CDC Partners with Botswana to Prevent Mother-to-Child HIV Transmission During COVID-19 Pandemic

Summary

  • Botswana has one of the highest maternal HIV rates in sub-Saharan Africa. CDC and the Government of Botswana work to eliminate the transmission of HIV from mothers to their children.
  • The estimated rate of mother to child HIV transmission has fallen from 40 percent in 1999 to 1.91 percent in 2020.
  • CDC and the Government of Botswana continue their partnership despite challenges brought on by COVID-19.

With one of the highest maternal HIV rates in sub-Saharan Africa, the Government of Botswana is continuing its partnership with the U.S. Centers for Disease Control and Prevention (CDC) to eliminate the transmission of HIV from mothers to their children.  For more than two decades, GOB has worked to implement the Prevention of Mother-to-Child Transmission (PMTCT) program which provides the best clinical services to pregnant and breastfeeding women and their children. Due to the PMTCT program, the estimated rate of mother to child HIV transmission has fallen from 40 percent in 1999 to 1.91 percent in 2020.

Botswana has one of the highest maternal HIV rates in Africa, over 26% in 2015. Effective collaboration between CDC and Government of Botswana has ensured that the PMTCT program continues without disruption despite the COVID-19 pandemic. The success of the program has placed Botswana among just a handful of African countries recommended by WHO to undertake a validation assessment for the Elimination of Mother-to-Child Transmission (EMTCT) and Botswana has submitted a validation report for possible certification. This effort places Botswana as the first African country to be validated on the path to elimination.

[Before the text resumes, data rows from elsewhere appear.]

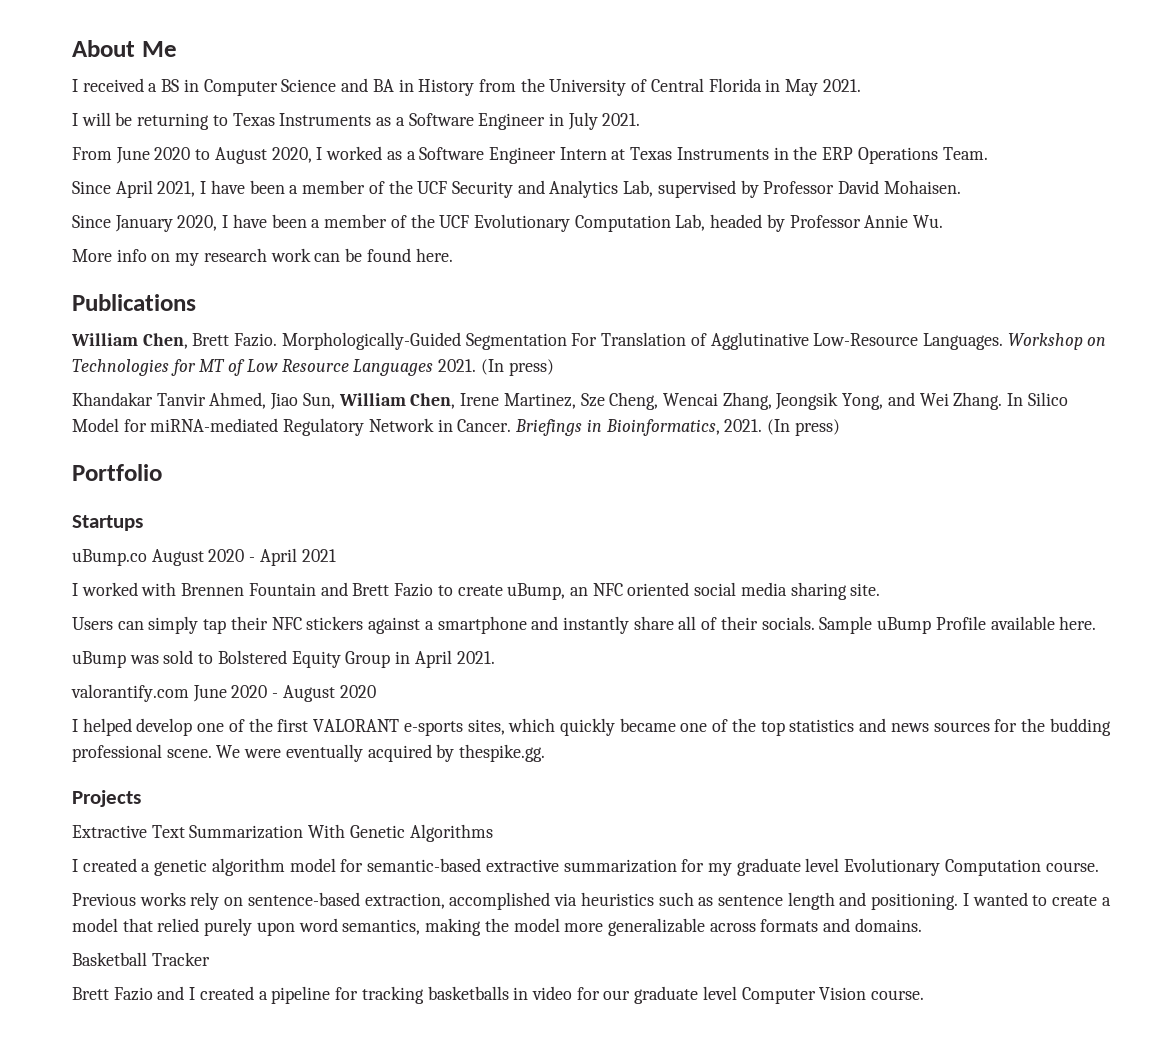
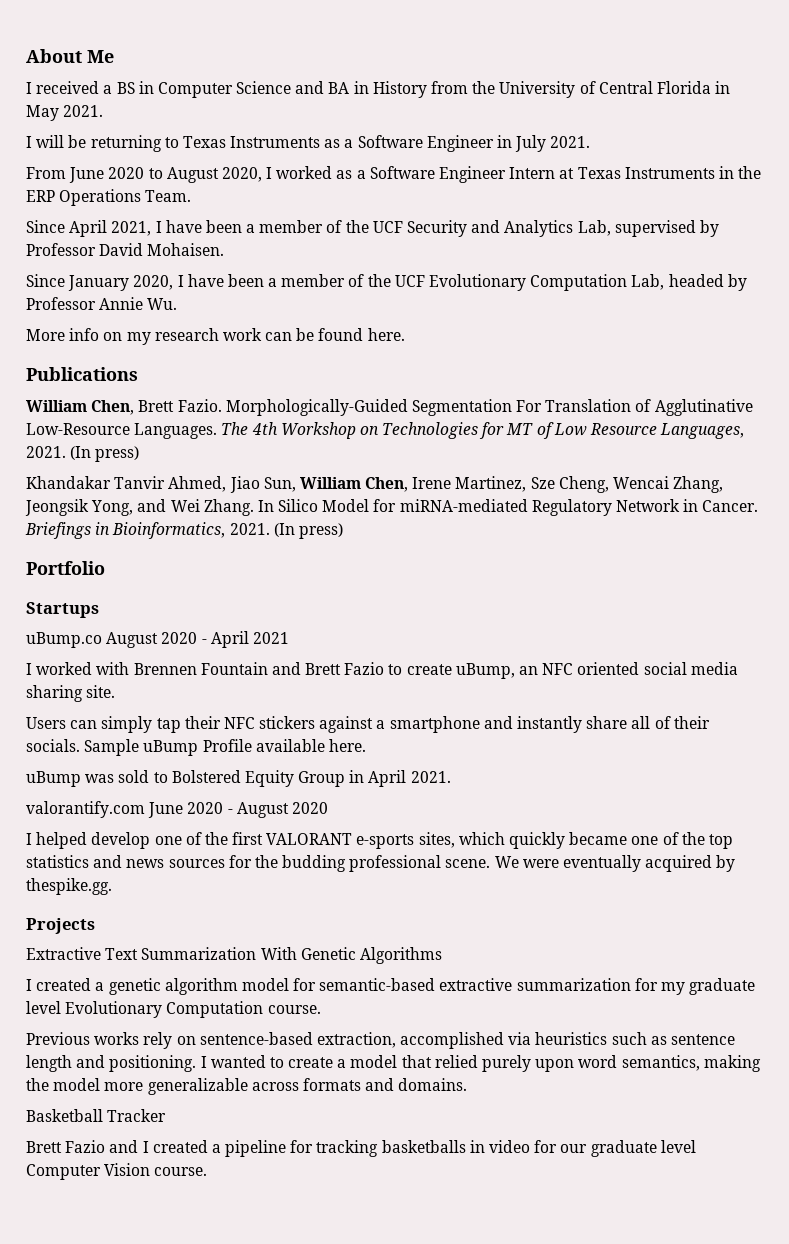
(1003, 341) none -> [221,422,278,435] The 4th
[353,359,434,376] Languages -> [660,423,745,439] Languages,

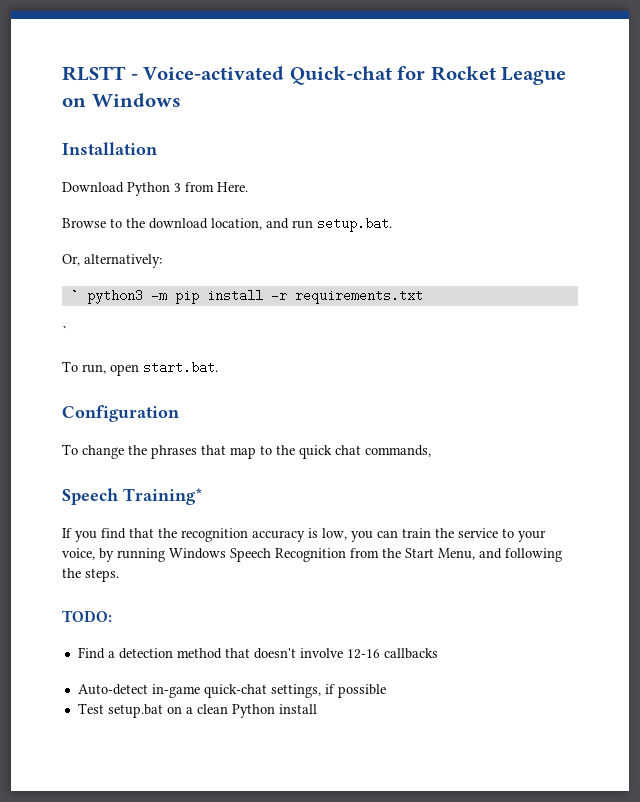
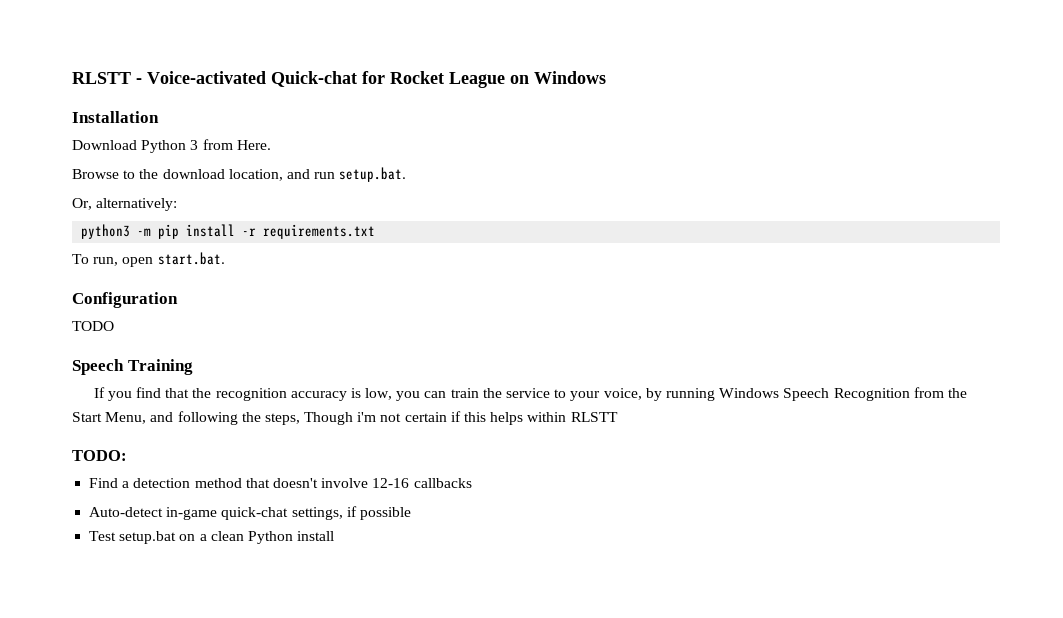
[70,289,79,302] ` -> (178, 204) none
[62,325,68,336] // ` -> (376, 231) none
[62,444,431,459] [62,488,203,505] To change the phrases that map to the quick chat commands, // Speech Training* -> [72,321,114,331] [72,359,193,375] TODO // Speech Training
[85,568,119,582] steps. -> [264,411,618,425] steps, Though i'm not certain if this helps within RLSTT

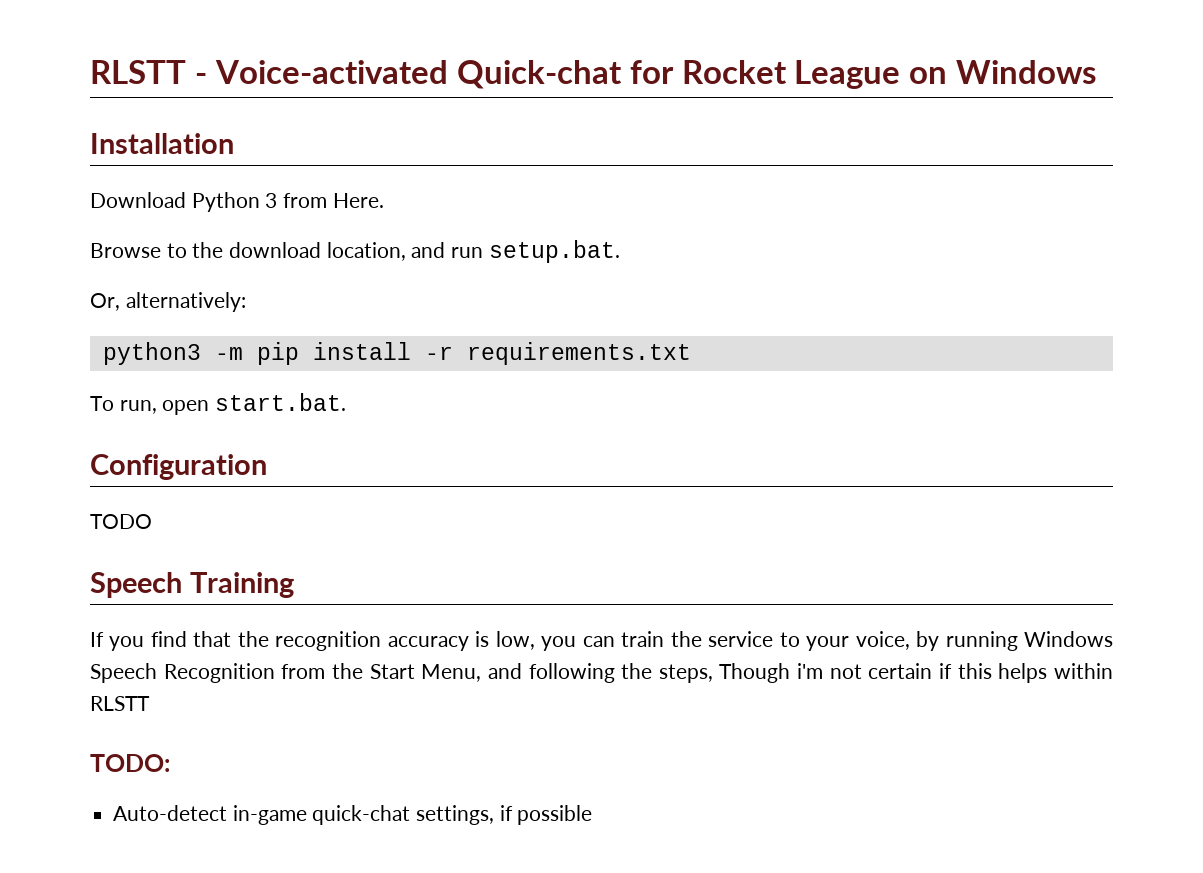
[89,478,472,488] // Find a detection method that doesn't involve 12-16 callbacks -> (170, 763) none
[89,531,335,544] // Test setup.bat on a clean Python install -> (593, 815) none

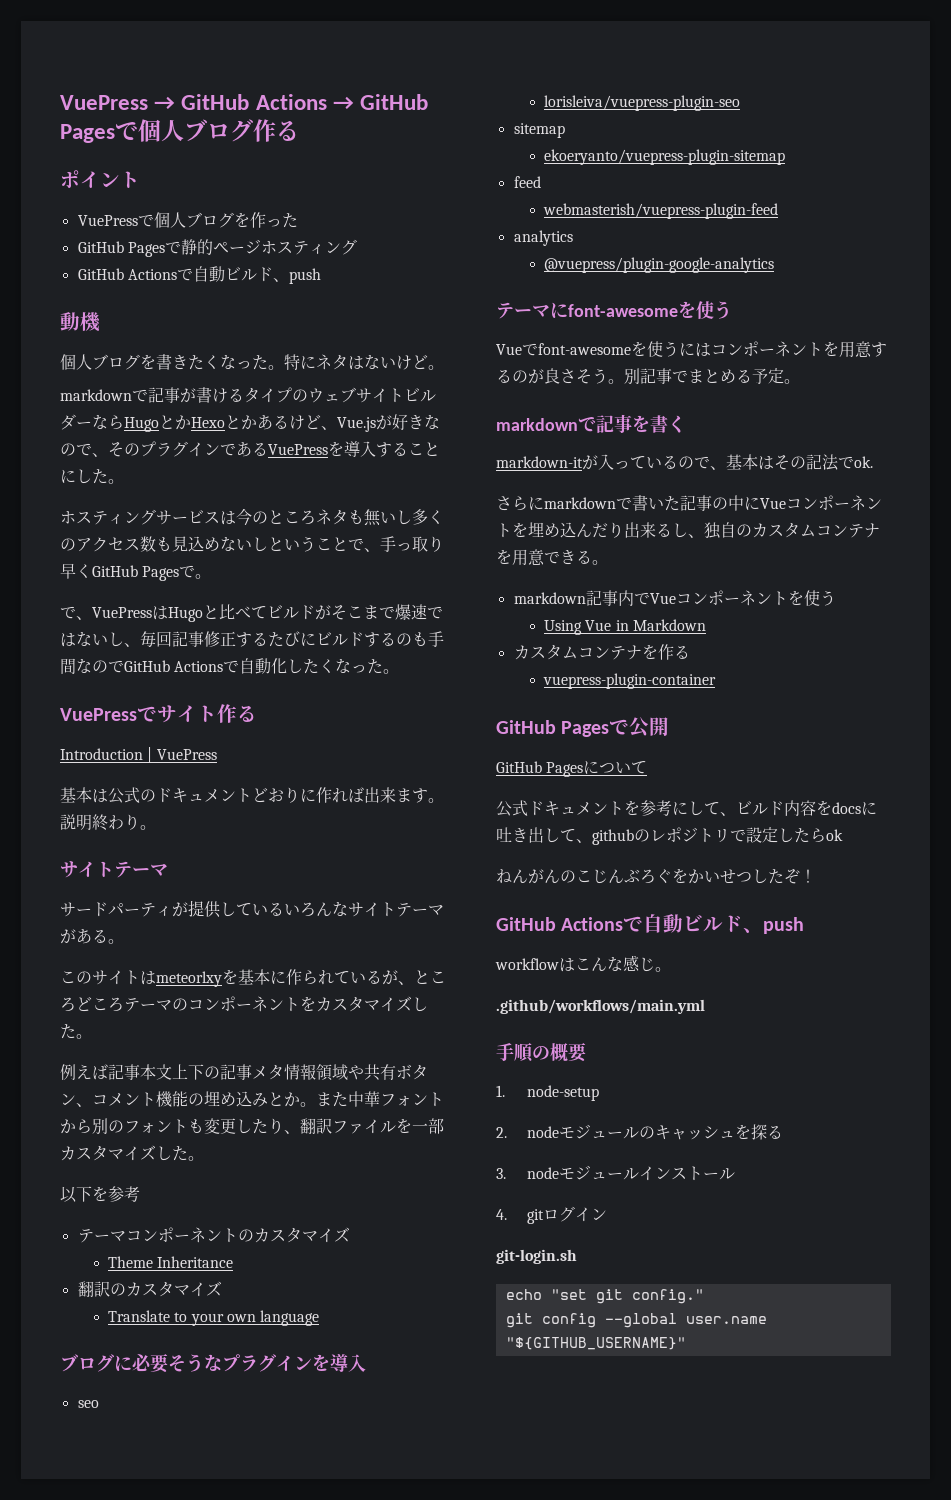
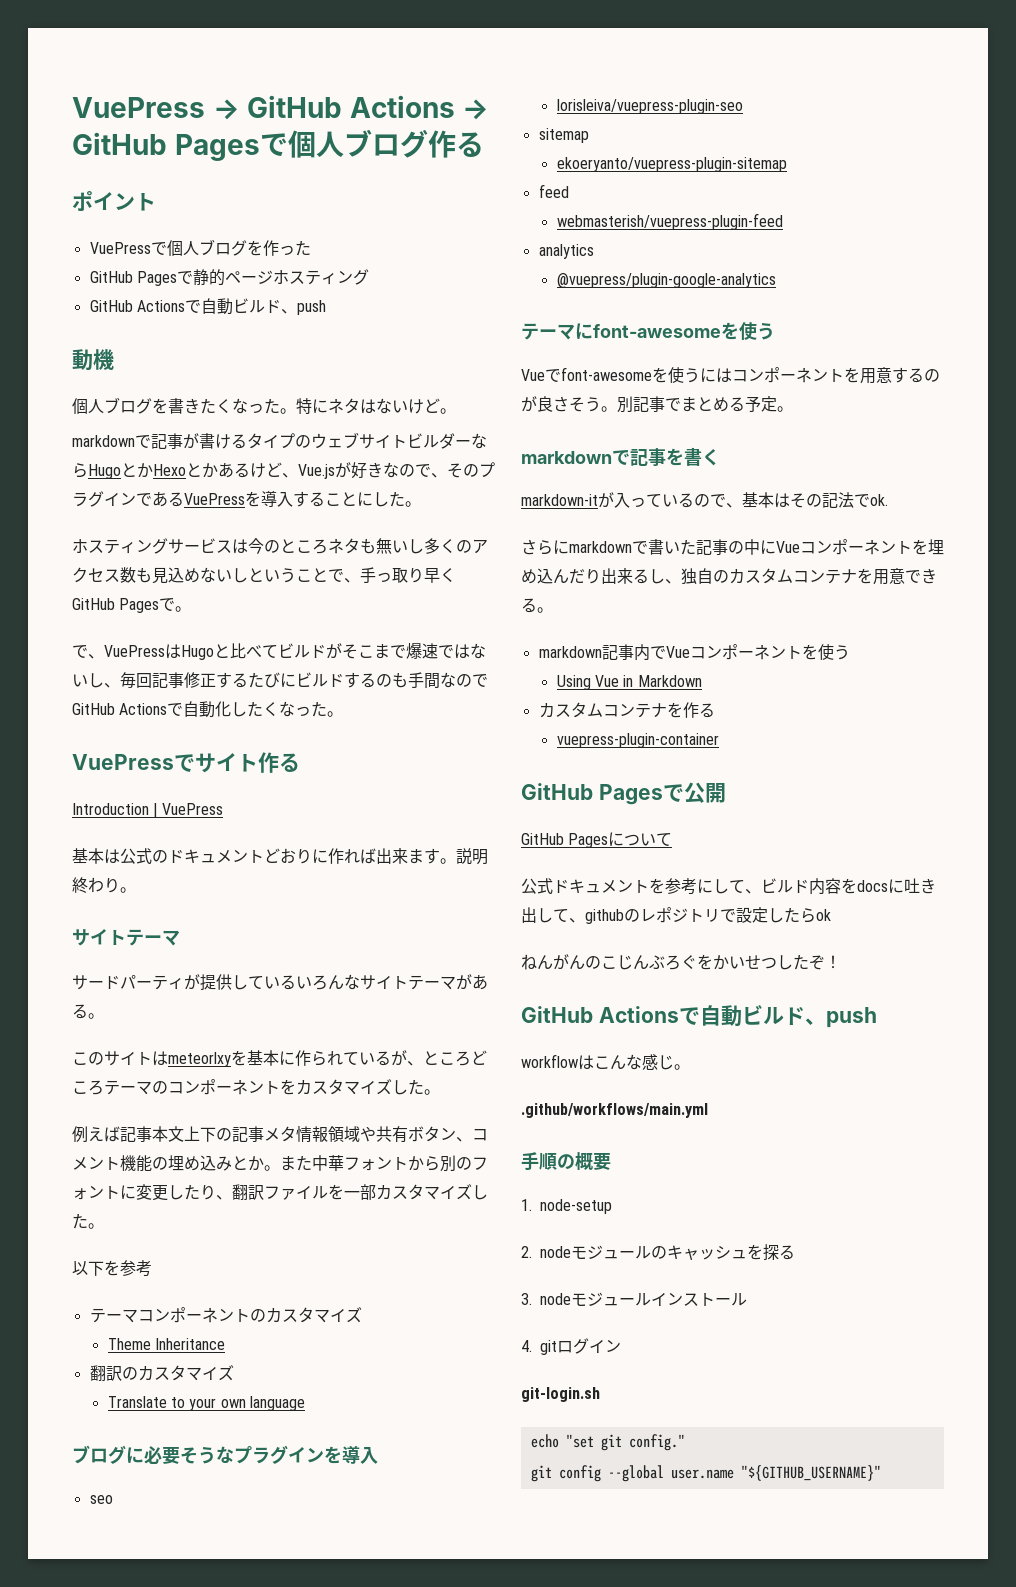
[188,1119,204,1133] も -> [120,1185,136,1199] に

pregnant woman holding glass of milk

Challenges brought on by COVID-19

Although many programmatic gains were made in 2020, COVID-19 has affected the number of pregnant women who registered for care at Antenatal Care (ANC) clinics. The number of women who signed up for ANC decreased by 1.31 percent from 2019 to 2020. This decrease may be attributed to efforts implemented to reduce the spread of COVID-19 including restrictions to movement.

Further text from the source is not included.